The numbered subsections below follow a natural workflow rather than this table’s order.

Setup¶

All examples reuse the SOM and the BMU map built here. Train once, then build the bmus_data map a single time and pass it to every supervised plot:

import torch
from sklearn.datasets import load_iris
from sklearn.preprocessing import StandardScaler

from torchsom import SOM, SOMVisualizer

# 1. Load and standardise the data
bunch = load_iris()
features = torch.tensor(
    StandardScaler().fit_transform(bunch.data), dtype=torch.float32
)
targets = torch.tensor(bunch.target, dtype=torch.long)
feature_names = list(bunch.feature_names)

# 2. Train a SOM
som = SOM(
    x=25,
    y=15,
    num_features=features.shape[1],
    epochs=100,
    batch_size=16,
    topology="rectangular",
    initialization_mode="pca",
    random_seed=42,
)
som.initialize_weights(data=features, mode=som.initialization_mode)
q_errors, t_errors = som.fit(data=features)

# 3. Pre-compute the BMU -> sample-indices map ONCE and reuse it
bmus_map = som.build_map("bmus_data", data=features)
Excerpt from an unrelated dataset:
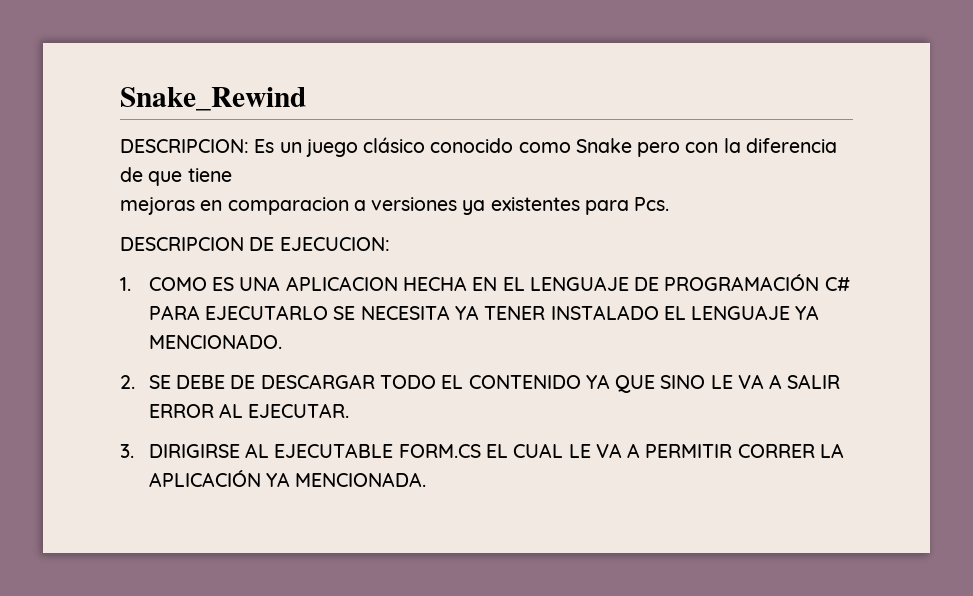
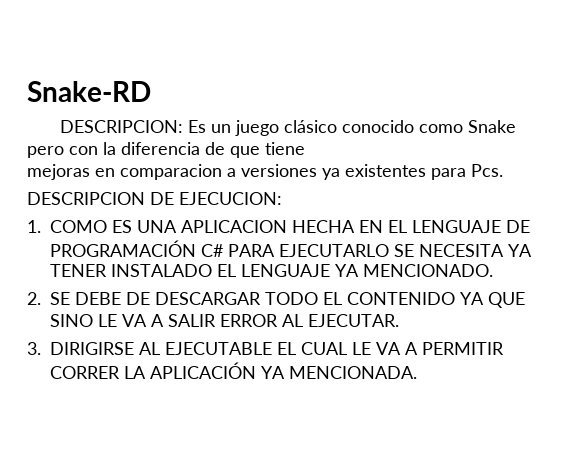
[120,87,306,111] Snake_Rewind -> [27,81,151,102] Snake-RD
[398,444,481,458] FORM.CS -> (272, 348) none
# 4. Create a visualizer (the topology is inferred from the SOM)
viz = SOMVisualizer(som=som)

Tip

Pass save_path="some/folder" to any plot_* method to write a file instead of opening an interactive window. The file name is taken from each method’s fig_name argument and the format from VisualizationConfig.save_format.

Customizing the output¶

VisualizationConfig controls styling. Pass an instance to the visualizer:

from torchsom import SOMVisualizer
from torchsom.visualization import VisualizationConfig

config = VisualizationConfig(
    figsize=(12, 8),                       # figure size in inches
    fontsize={"title": 16, "axis": 13, "legend": 11},
    fontweight={"title": "bold", "axis": "normal", "legend": "normal"},
    cmap="viridis",                        # default colormap
    dpi=300,                               # resolution for saved figures
    grid_alpha=0.3,                        # grid transparency
    colorbar_pad=0.01,                     # colorbar padding
    save_format="png",                     # png, pdf, eps, or svg
    hex_radius=0.5,                        # hexagon radius (hexagonal topology)
    hex_border_color="black",
    hex_border_width=0.3,
)
viz = SOMVisualizer(som=som, config=config)

1. Training curve¶

Plots quantization error (QE) and topographic error (TE) per epoch. This is the first thing to check after training.

viz.plot_training_errors(
    quantization_errors=q_errors,
    topographic_errors=t_errors,
)

Training curve showing QE and TE per epoch

How to read it:

QE measures how well neurons represent the data (lower is better).
TE measures topology preservation (lower is better).
Both should fall and then flatten. A curve that is still dropping at the last epoch means training was too short.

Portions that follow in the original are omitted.